Work order: Give the records back exactly as written, but without the images.
[Start of section]
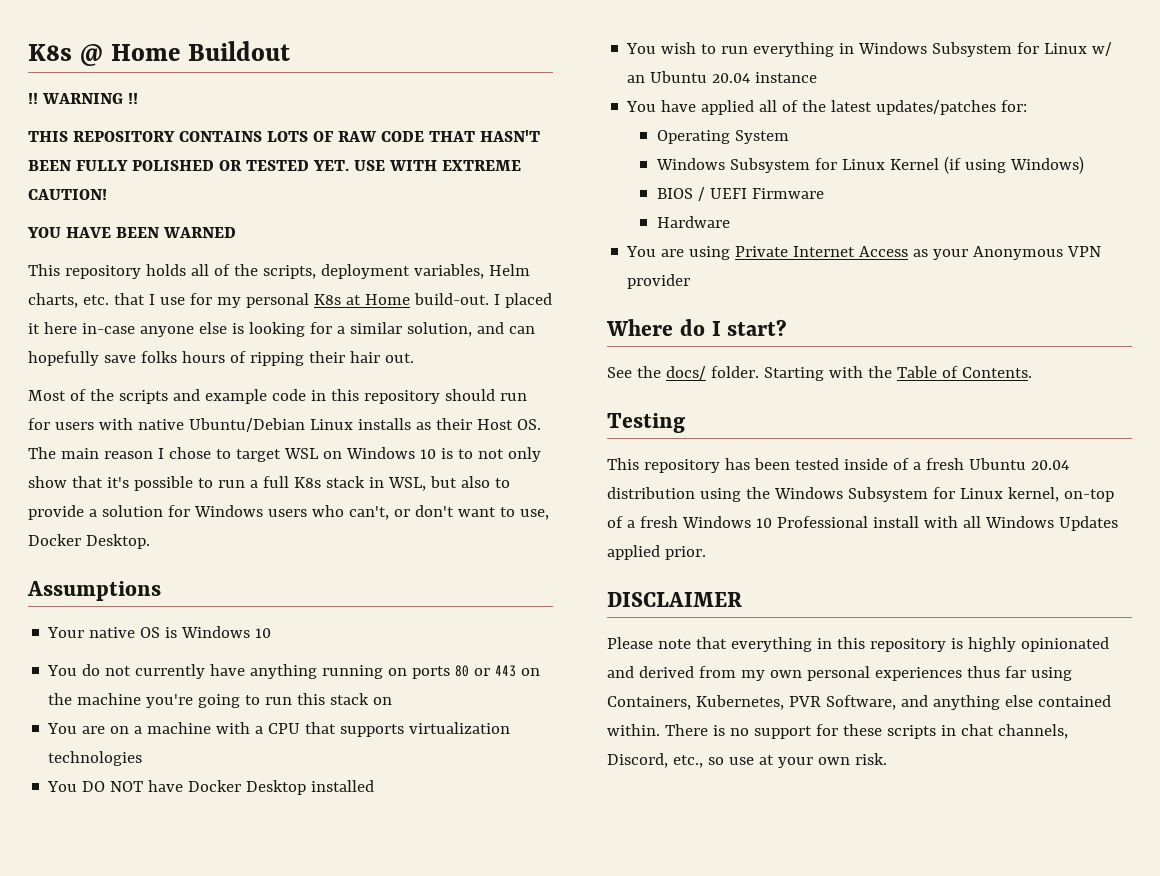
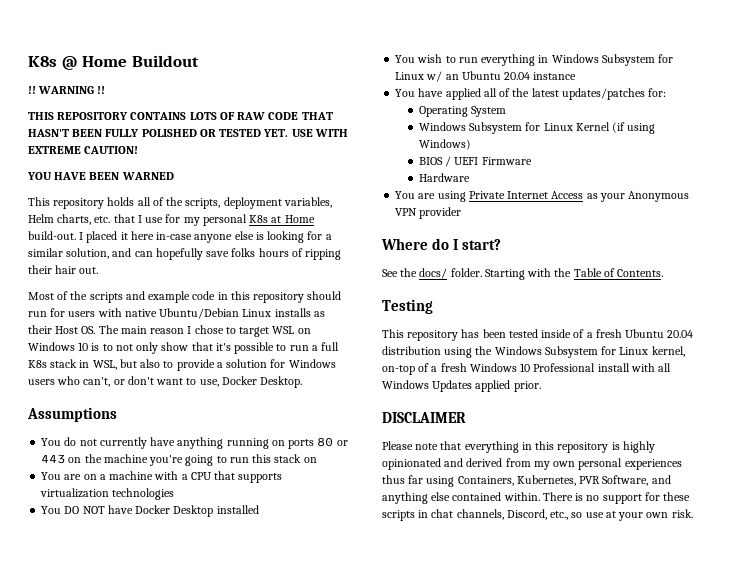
[47,626,272,638] // Your native OS is Windows 10 -> (117, 414) none

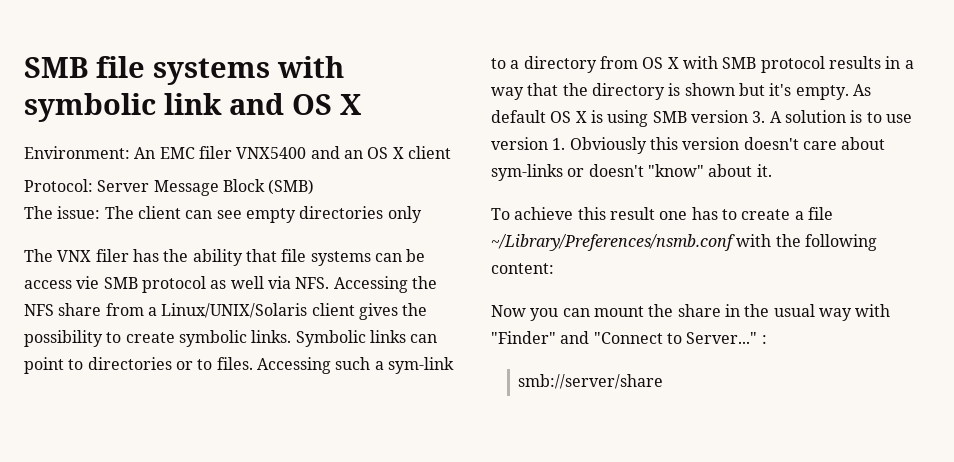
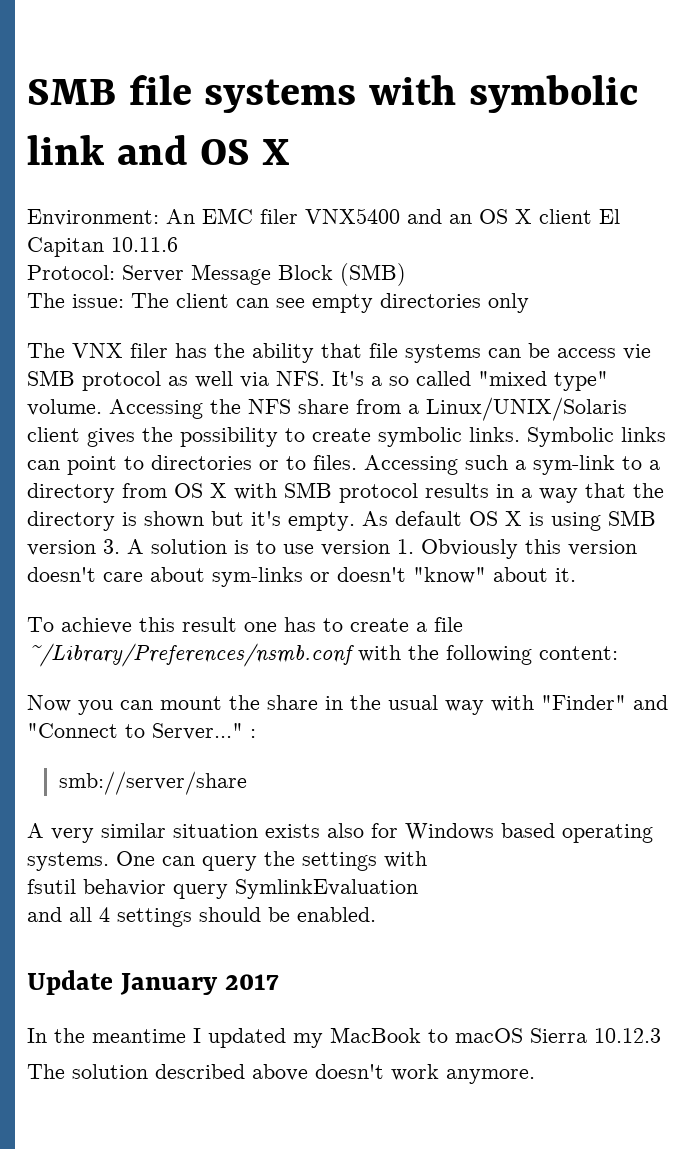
(451, 152) none -> [599,209,620,224] [27,237,178,257] El Capitan 10.11.6
(330, 283) none -> [332,371,608,391] [27,399,102,416] It's a so called "mixed type" volume.
(664, 381) none -> [27,823,653,843] [27,851,427,871] [27,879,418,899] [27,907,376,927] [27,970,280,995] [27,1027,661,1048] [27,1064,535,1084] // A very similar situation exists also for Windows based operating systems. One can query the settings with // fsutil behavior query SymlinkEvaluation // and all 4 settings should be enabled. // Update January 2017 // In the meantime I updated my MacBook to macOS Sierra 10.12.3 // The solution described above doesn't work anymore.

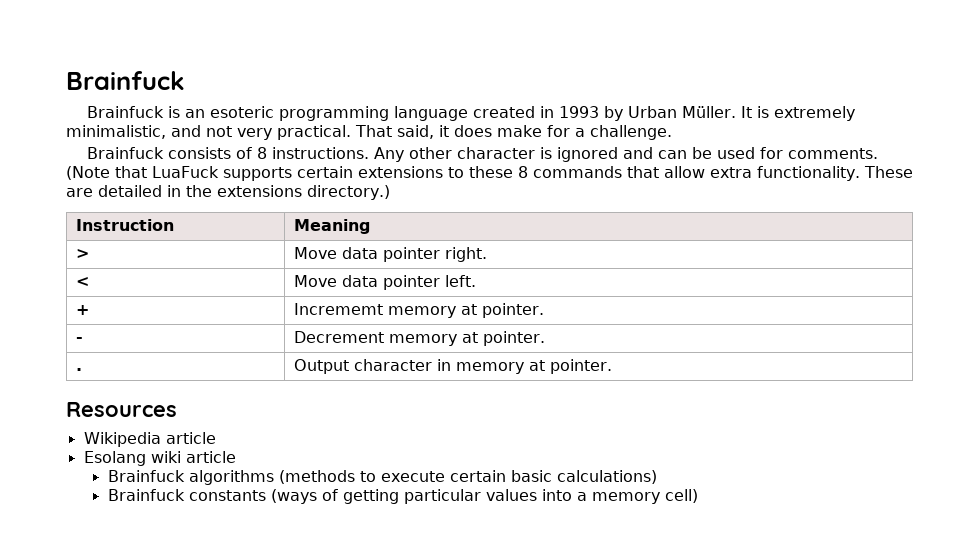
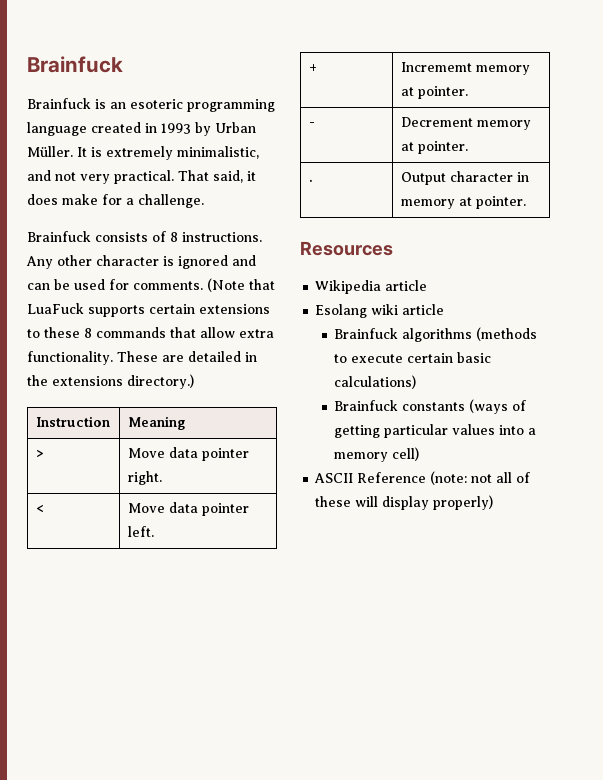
(698, 496) none -> [314,471,531,485] [315,495,494,510] // ASCII Reference (note: not all of these will display properly)

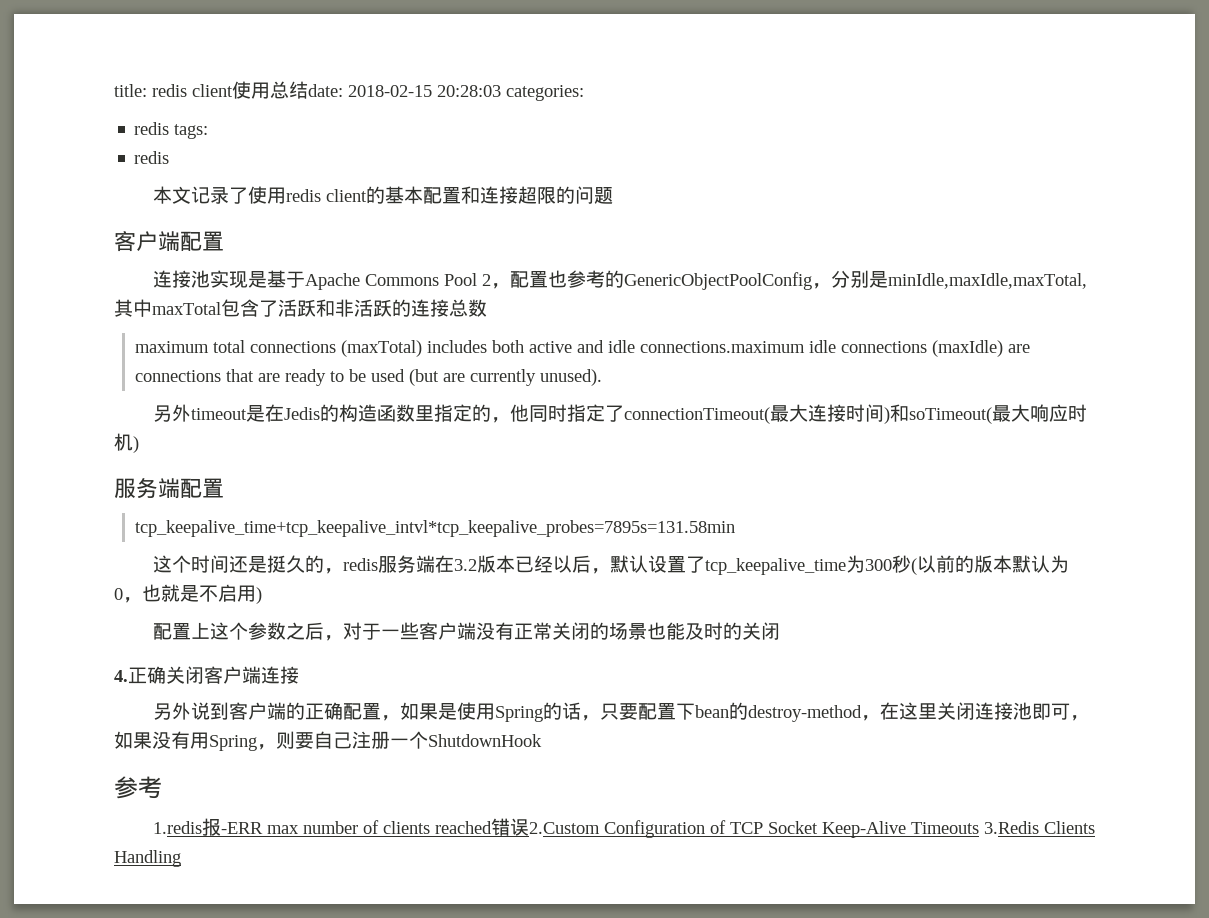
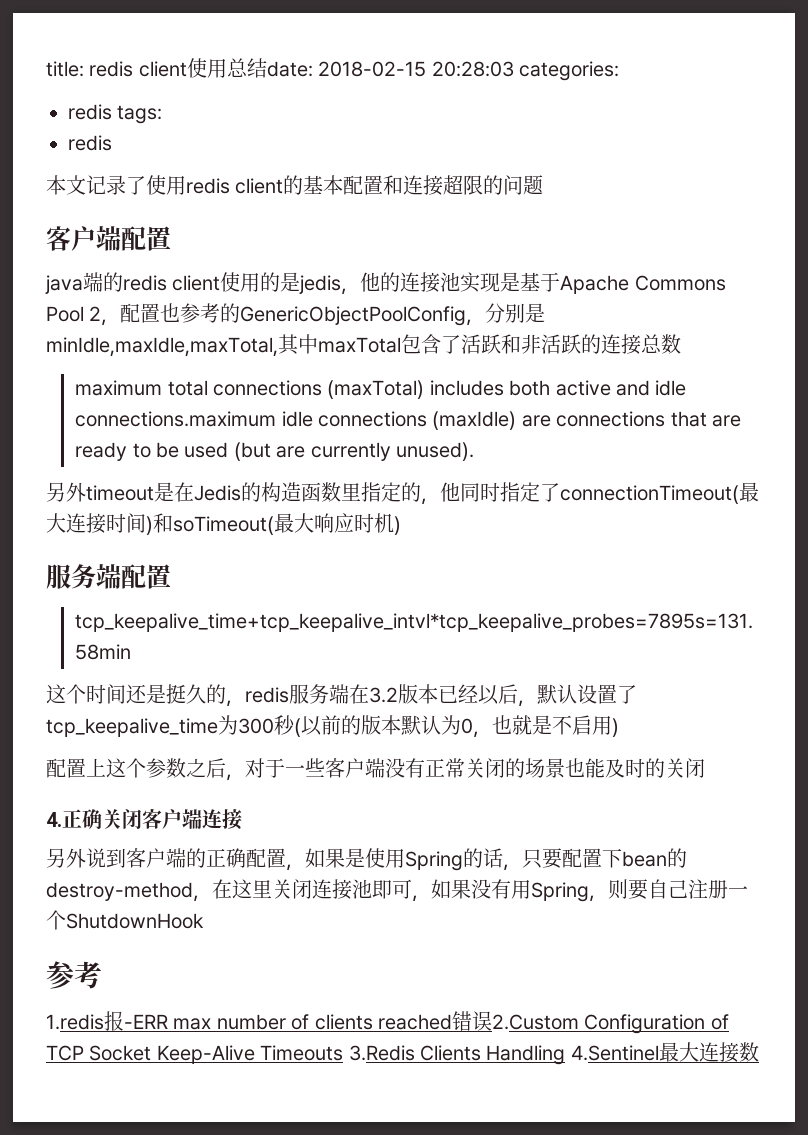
(224, 241) none -> [45,272,401,295] java端的redis client使用的是jedis，他的
(181, 858) none -> [570,1042,759,1063] 4.Sentinel最大连接数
[End of section]
Task result:
[47,626,272,638] // Your native OS is Windows 10 -> (117, 414) none

(451, 152) none -> [599,209,620,224] [27,237,178,257] El Capitan 10.11.6
(330, 283) none -> [332,371,608,391] [27,399,102,416] It's a so called "mixed type" volume.
(664, 381) none -> [27,823,653,843] [27,851,427,871] [27,879,418,899] [27,907,376,927] [27,970,280,995] [27,1027,661,1048] [27,1064,535,1084] // A very similar situation exists also for Windows based operating systems. One can query the settings with // fsutil behavior query SymlinkEvaluation // and all 4 settings should be enabled. // Update January 2017 // In the meantime I updated my MacBook to macOS Sierra 10.12.3 // The solution described above doesn't work anymore.

(698, 496) none -> [314,471,531,485] [315,495,494,510] // ASCII Reference (note: not all of these will display properly)

(224, 241) none -> [45,272,401,295] java端的redis client使用的是jedis，他的
(181, 858) none -> [570,1042,759,1063] 4.Sentinel最大连接数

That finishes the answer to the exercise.